The Tax Court has denied a claimed charitable deduction of $33,019,000 by RERI Holdings, whose principal investor is Miami Dolphins owner Stephen Ross.
On its 2003 tax return, RERI Holdings claimed a charitable contribution deduction for the transfer of a noncash asset—a remainder interest in property—to the University of Michigan. RERI had paid $2.95 million in March 2002 to acquire the remainder interest, with an agreement that provided covenants intended to preserve the value of the property, but which also limited the remedy available to the holder of the remainder interest for a breach of those covenants to immediate possession of the property.
The covenants provided that in no event would the holder of the corresponding term interest be liable for damages to the holder of the remainder interest. The Form 8283, Noncash Charitable Contributions, that RERI attached to its return provided the date and manner of its acquisition of the contributed remainder interest but left blank the space for the “donor’s cost or other adjusted basis.”
In its FPAA (final partnership administrative adjustment), the IRS reduced RERI’s claimed charitable contribution deduction on the ground that the contributed property was worth only $3,900,000. In an amendment, the IRS asserted that RERI was not entitled to any deduction for its contribution because the transaction was a sham or lacked economic substance or, alternatively, that RERI’s deduction should be limited to the amount, $1,940,000, which the university realized on its sale of the contributed property. In a second amendment to its answer, the IRS asserted RERI’s claimed deduction resulted in a “gross valuation misstatement” within the meaning of Code section 6662(h)(2).
The Tax Court held in the case, RERI Holdings I, LLC v. CIR, 149 T.C. No. 1, that RERI’s omission from its Form 8283 of its cost or other adjusted basis in the contributed remainder interest violated the substantiation requirement of Reg. section 1.170A-13(c(4)(ii)(E).

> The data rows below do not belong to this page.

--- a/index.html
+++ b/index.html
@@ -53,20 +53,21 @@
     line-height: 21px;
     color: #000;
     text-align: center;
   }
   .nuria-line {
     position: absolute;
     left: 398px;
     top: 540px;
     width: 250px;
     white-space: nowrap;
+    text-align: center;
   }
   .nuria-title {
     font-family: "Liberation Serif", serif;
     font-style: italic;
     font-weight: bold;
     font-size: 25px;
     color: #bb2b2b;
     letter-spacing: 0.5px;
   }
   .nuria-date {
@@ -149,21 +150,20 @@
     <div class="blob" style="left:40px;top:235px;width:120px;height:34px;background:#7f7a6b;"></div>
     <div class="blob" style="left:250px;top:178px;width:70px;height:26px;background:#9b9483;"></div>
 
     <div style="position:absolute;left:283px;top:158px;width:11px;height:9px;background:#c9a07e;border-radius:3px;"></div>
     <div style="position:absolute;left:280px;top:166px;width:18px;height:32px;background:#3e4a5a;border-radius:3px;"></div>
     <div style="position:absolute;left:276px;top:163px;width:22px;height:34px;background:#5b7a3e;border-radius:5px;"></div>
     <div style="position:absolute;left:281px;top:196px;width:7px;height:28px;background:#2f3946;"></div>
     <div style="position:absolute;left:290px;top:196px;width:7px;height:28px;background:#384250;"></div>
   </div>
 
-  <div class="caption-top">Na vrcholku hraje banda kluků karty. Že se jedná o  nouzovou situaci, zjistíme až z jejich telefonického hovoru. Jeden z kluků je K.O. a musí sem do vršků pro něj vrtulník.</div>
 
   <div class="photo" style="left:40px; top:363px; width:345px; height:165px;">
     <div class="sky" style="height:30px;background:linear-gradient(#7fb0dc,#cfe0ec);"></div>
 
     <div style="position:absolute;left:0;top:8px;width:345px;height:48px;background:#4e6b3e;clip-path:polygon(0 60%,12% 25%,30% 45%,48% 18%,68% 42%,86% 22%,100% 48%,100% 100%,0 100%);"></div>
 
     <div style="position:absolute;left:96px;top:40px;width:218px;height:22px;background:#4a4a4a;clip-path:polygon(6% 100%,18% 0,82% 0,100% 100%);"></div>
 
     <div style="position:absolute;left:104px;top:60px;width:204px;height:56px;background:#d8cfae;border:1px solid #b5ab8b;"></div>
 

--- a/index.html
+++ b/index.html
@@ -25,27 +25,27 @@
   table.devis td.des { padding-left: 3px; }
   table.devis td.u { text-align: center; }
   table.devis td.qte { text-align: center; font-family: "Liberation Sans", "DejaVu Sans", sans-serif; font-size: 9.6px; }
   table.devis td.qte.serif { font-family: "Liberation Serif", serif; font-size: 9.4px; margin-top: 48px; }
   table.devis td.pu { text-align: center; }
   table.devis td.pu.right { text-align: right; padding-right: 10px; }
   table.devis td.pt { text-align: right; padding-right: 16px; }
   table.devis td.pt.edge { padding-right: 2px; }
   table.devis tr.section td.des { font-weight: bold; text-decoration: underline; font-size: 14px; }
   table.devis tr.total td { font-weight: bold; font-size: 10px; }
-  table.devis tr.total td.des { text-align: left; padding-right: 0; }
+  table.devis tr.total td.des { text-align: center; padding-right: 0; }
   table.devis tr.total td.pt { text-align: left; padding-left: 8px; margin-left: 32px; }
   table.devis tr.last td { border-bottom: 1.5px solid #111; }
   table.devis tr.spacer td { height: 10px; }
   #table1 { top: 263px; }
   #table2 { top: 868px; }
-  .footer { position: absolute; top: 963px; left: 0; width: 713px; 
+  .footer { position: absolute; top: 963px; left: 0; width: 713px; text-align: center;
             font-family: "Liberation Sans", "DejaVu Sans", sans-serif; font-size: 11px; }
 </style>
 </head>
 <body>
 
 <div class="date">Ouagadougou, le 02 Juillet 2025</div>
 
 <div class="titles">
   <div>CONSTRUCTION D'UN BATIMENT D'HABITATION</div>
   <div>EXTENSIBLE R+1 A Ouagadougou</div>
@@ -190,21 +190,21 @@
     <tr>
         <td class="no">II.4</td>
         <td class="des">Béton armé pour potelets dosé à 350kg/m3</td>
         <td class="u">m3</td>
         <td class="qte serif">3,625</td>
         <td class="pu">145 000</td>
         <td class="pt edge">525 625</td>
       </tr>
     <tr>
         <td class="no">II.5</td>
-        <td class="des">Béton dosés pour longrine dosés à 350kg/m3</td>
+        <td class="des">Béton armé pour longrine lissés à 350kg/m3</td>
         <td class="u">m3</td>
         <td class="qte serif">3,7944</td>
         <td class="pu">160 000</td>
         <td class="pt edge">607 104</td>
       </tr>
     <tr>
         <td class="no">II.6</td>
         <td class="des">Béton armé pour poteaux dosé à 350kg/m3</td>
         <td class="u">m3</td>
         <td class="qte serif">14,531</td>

“Congress intended the new substantiation requirements [in the Deficit Reduction Act of 1984] to alert the Commissioner to potential overvaluations of contributed property and thus deter taxpayers from claiming excessive deductions,” the Tax Court stated. Because omission of that information prevented the Form 8283 from achieving its intended purpose, the Tax Court said the omission could not be excused on the grounds of substantial compliance. And since RERI failed to comply, either strictly or substantially, with the requirements of Reg. sec. 1.170A-13(c)(2), the court denied the claimed deduction in full.